Fest steht, daß sich mit Firmenfernsehen keine anderen Übertragungswege im Unternehmen ersetzen lassen. Von entscheidender Bedeutung sei der richtige Medien-Mix, so Cathy Rohnke, Kommunikationsleiterin der Münchener Hypovereinsbank. "Wir wollen keine illustrierte Mitarbeiterzeitung einführen und keinen Zwang auf die Belegschaft ausüben, das Programm zu sehen." Dies würde ihrer Meinung nach die Akzeptanz des Mediums ruinieren.

Das größte Hindernis bei der Umsetzung eines Business-TV-Konzeptes sind die Kosten. Anfangsinvestitionen belaufen sich schnell auf zehn Millionen Mark, ähnliche Summen verschlingt der jährliche Unterhalt von Studios, Redaktionen und Verbindungswegen bei mehreren tausend Zuschauern. Nicht zuletzt deswegen ist das Firmenfernsehen hierzulande immer noch auf Großunternehmen beschränkt, die dezentral organisiert und ausreichend mit finanziellen Ressourcen ausgestattet sind.

Dabei kann sich der Einsatz von firmeneigenen Programmen durchaus auch im Mittelstand lohnen. Für Peter Oden, leitender Handlungsbevollmächtigter für neue Medien beim Kölner Großversicherer Gerling, rechnet sich das Corporate-TV-Konzept seines Unternehmens bereits bei rund 100 Außendienstmitarbeitern (siehe Kasten "Business-TV im Gerling-Konzern"). Ferner planen Interessenvereinigungen spezielle Branchenprogramme, beispielsweise für Ärzte, Steuerberater oder Makler.
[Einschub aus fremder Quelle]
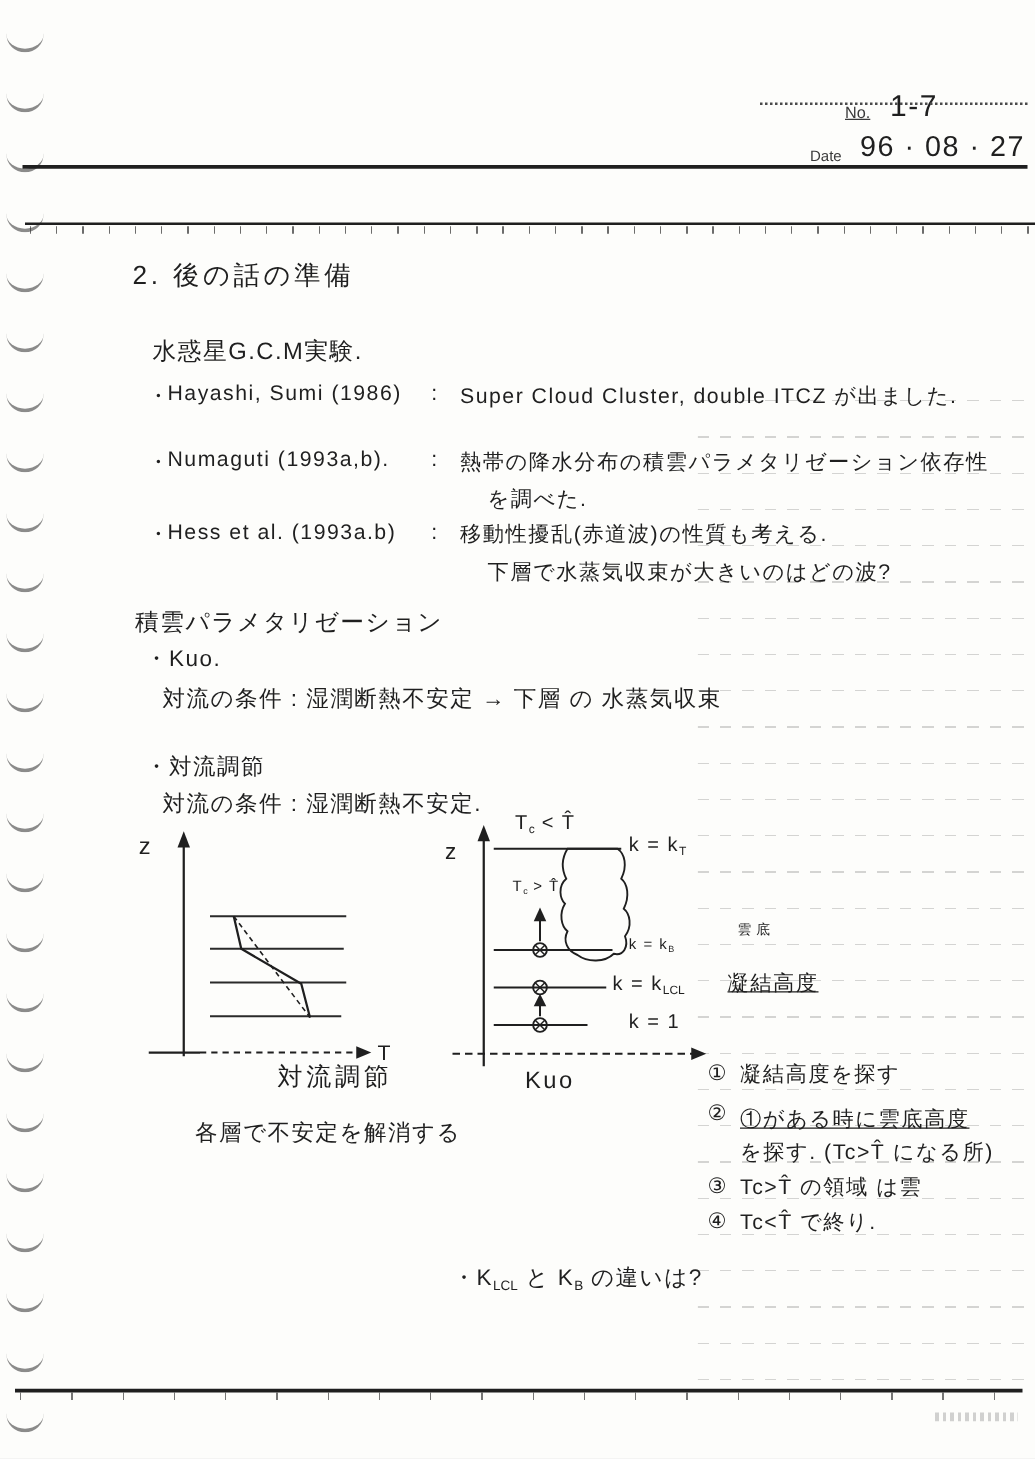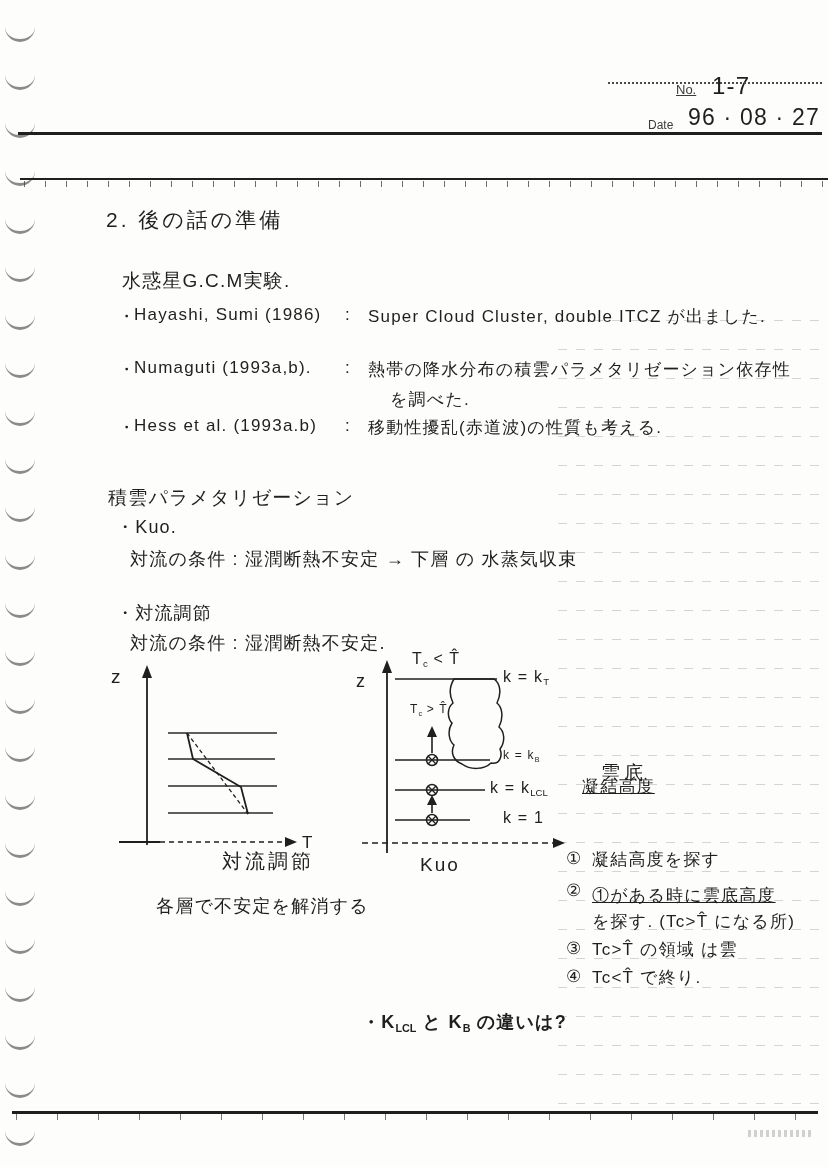"下層で水蒸気収束が大きいのはどの波?" span.hw { html: none -> <span>下層で水蒸気収束が大きいのはどの波?</span> }
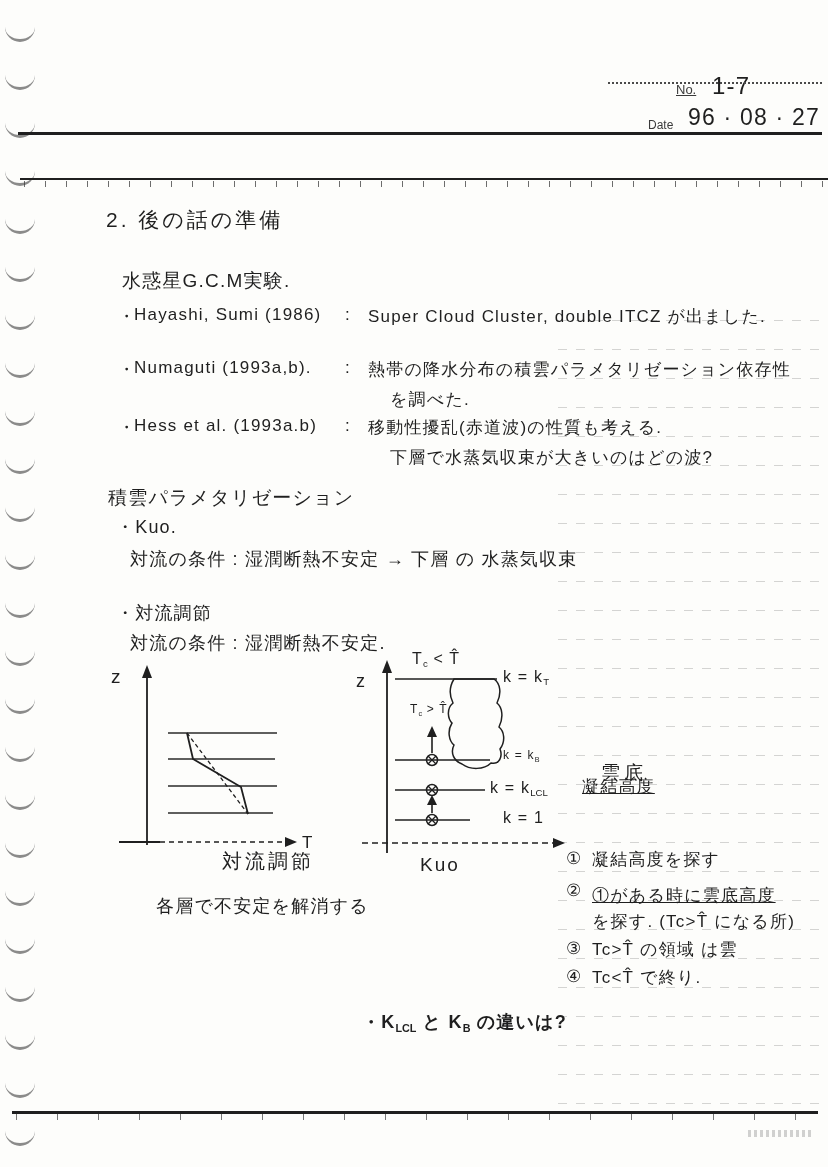"雲底" span.hw { font-size: 19px -> 11px; margin-left: 11px -> none; top: 760px -> 736px }
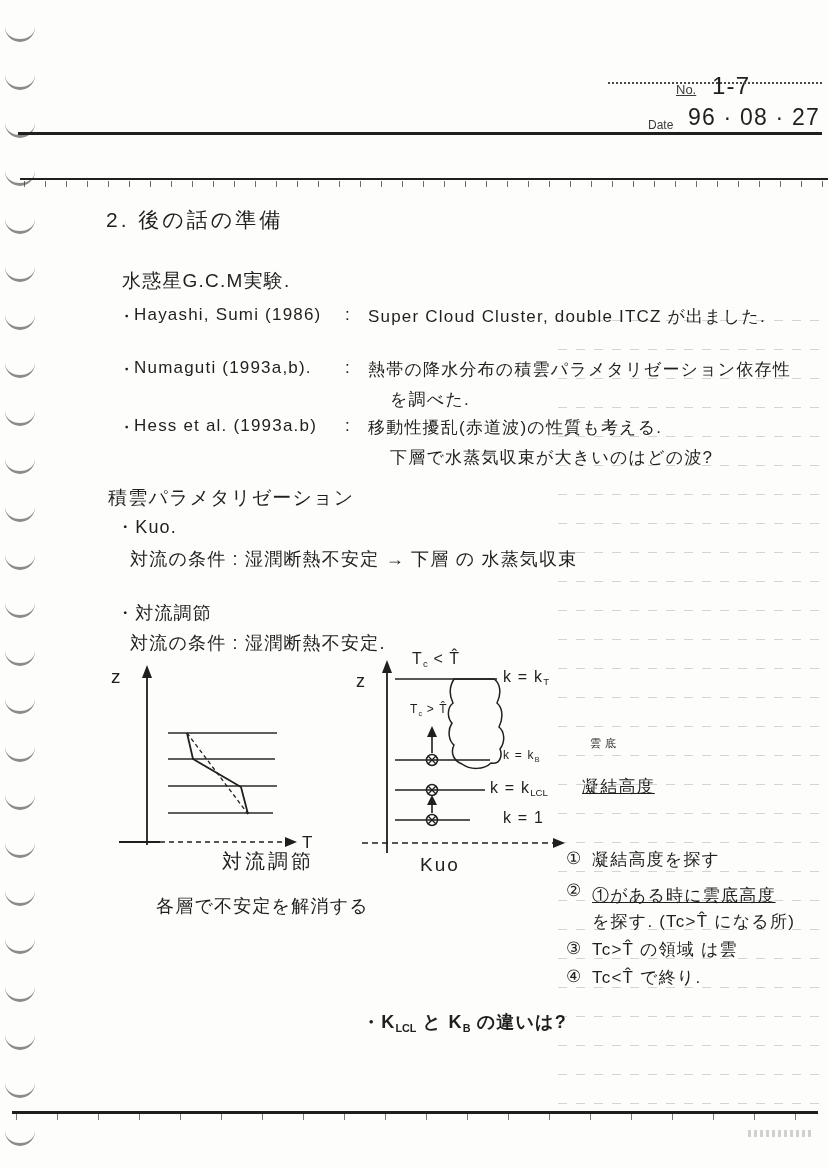"・KLCL と KB の違いは?" span.hw { font-weight: bold -> none }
In Ballungsräumen lassen sich Studios und die nötige Ausrüstung mieten, Übertragungswagen erreichen auch entlegene Regionen.

Icom-Geschäftsführer Geiger wertet die Kostenfrage nicht unbedingt als Hauptkriterium für oder gegen Business-TV. Seiner Meinung nach wissen die meisten Unternehmen sowieso nicht genau, was sie für Information und Weiterbildung ausgeben. "Fragen Sie mal, was eine Mitarbeiterzeitung kostet und was sie nutzt", so Geiger. Kommunikation im Unternehmen habe immer ihren Preis, den die Firmen eben bezahlen müßten. Denn: "Wir führen Konzerne schließlich über Medien.